Теперь крестьяне ломали передо мной шапки в почтительном молчании, а я влезал на лошадь. Я предпочел бы побыстрее миновать ворота, но лошадь вздыбилась, а я, незадачливый, неискушенный всадник, естественно, растерялся; лошадь плясала, пока у меня не закружилась голова, и я бы свалился на землю под оглушительный хохот крестьян, если бы не подбежали мне на помощь судья и трактирщик.
― Лихая же у вас лошадь, ― сказал судья, сам чуть не прыснув.
― Лихая лошадь, ― повторил я, отряхиваясь.
Меня снова посадили в седло, но лошадь снова вздыбилась, храпя и фыркая, как будто что-то не пускало ее за ворота. Тут старый крестьянин крикнул:
― Эй, посмотрите-ка, у ворот сидит побирушка, старая Лиза; это ее проказы: она не дает проходу коняге, потому что его благородие ничего не подал ей.
Тут и мне бросилась в глаза оборванная старуха, притулившаяся в подворотне; она посмеивалась, не сводя с меня безумных глаз.
― Посторонись, побирушка! ― крикнул судья, старуха же взвизгнула:
― Братец в крови пожалел мне грошик, а видите, передо мной валяется мертвяк. Вот лошадь и упирается, и брату в крови никак не проехать, мертвяк-то вскакивает, но я его уложу, если братец в крови раскошелится на грошик.
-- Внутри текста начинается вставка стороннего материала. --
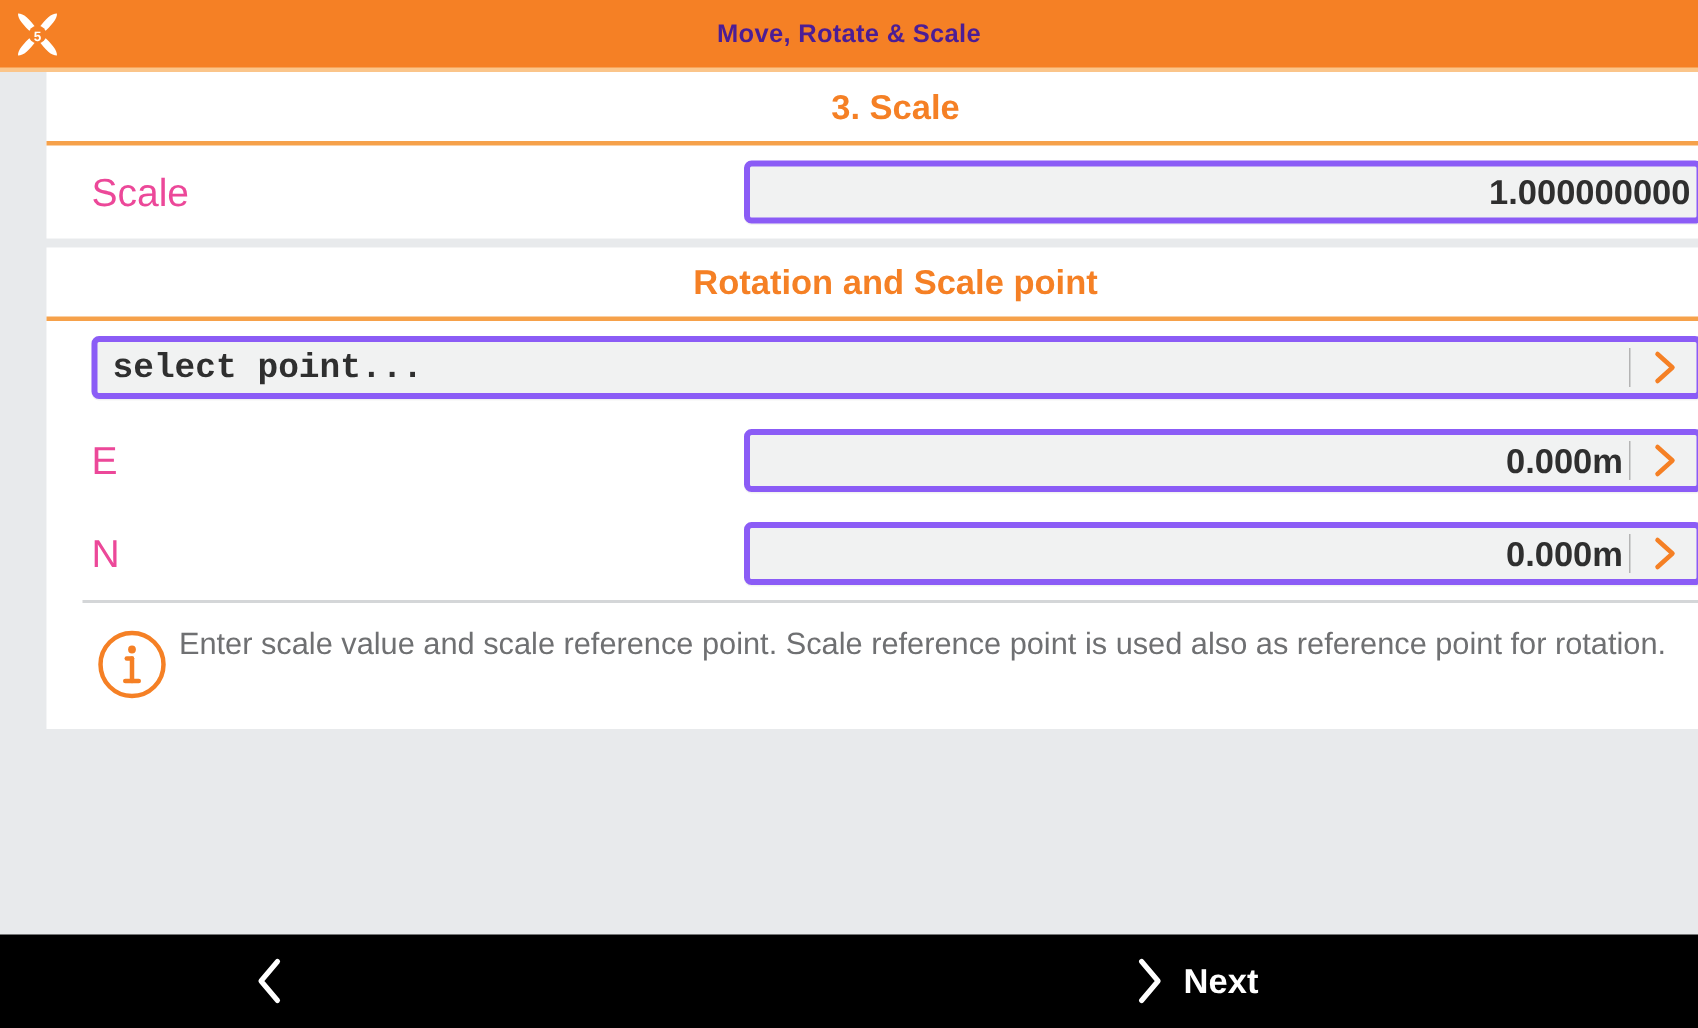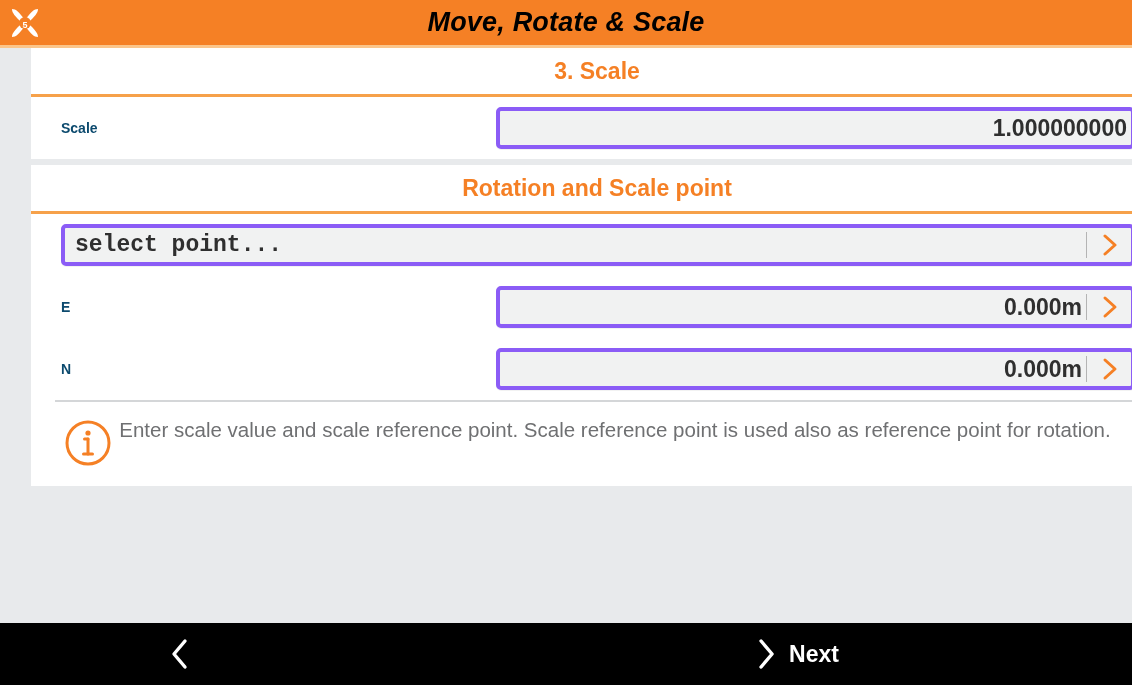--- a/index.html
+++ b/index.html
@@ -29,25 +29,24 @@
     width: 46px; height: 46px;
     margin-left: 2px;
     display: flex; align-items: center; justify-content: center;
     position: relative;
   }
   .logo svg { display: block; }
   .title-text {
     position: absolute;
     left: 0; right: 0;
     text-align: center;
-    color: #000000;
-    font-size: 27px;
+    color: #4c1d95;
+    font-size: 17px;
     font-weight: bold;
     letter-spacing: 0.2px;
-    font-style: italic;
   }
 
   
   .content {
     flex: 1 1 auto;
     background: #e8eaec;
     padding: 0;
     display: flex; flex-direction: column;
     gap: 6px;
     overflow: hidden;
@@ -69,23 +68,23 @@
     border-bottom: 3px solid #f6a14a;
   }
 
   .row {
     display: flex;
     align-items: center;
     padding: 0 28px 0 30px;
     height: 62px;
   }
   .row-label {
-    color: #0c4a6e;
-    font-size: 14px;
-    font-weight: bold;
+    color: #ec4899;
+    font-size: 26px;
+    font-weight: normal;
     flex: 0 0 auto;
     width: 435px;
   }
 
   
   .field {
     flex: 1 1 auto;
     height: 42px;
     background: #f1f2f2;
     border: 4px solid #8b5cf6;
Судья потащил было лошадь за узду, не слушая старухиного визга, однако и он не мог вывести лошадь за ворота, а старуха без умолку надрывалась:
― Братец в крови, братец в крови, давай грошик, давай грошик!
Я полез в карман, бросил деньги ей в подол, и старуха запрыгала, завопила в восторге:
― Хороши грошики, хороши, их подал мне братец в крови, хороши грошики!
Зато моя лошадь громко заржала, сделала курбет, судья не удержал ее, и она оказалась за воротами.
― Ну, вот и видно, что вы, господин, прирожденный наездник по всем то есть категориям, ― сказал судья, а крестьяне, высыпавшие за мной следом на улицу, вопили, наблюдая мои ужимки при разных аллюрах моего горячего скакуна:
― Вот это седок так седок! Сущий капуцин, право слово!
Происшествие в деревне, в особенности устрашающие прорицанья юродивой бабки, изрядно меня поразили. Следовало как можно скорее принять меры: при первой же возможности исправить свою внешность, чтобы впредь не привлекать соглядатаев, и назваться каким-нибудь именем; тогда меня труднее будет обнаружить в человеческих скопищах.
Жизнь представлялась мне темным, непроглядным предопределением, и я, неприкаянный, мог только ввериться волнам потока, куда бы он, неудержимый, ни забросил меня. Я был отрезанный ломоть, ничто меня больше не связывало, но и поддержки для меня больше никакой не осталось.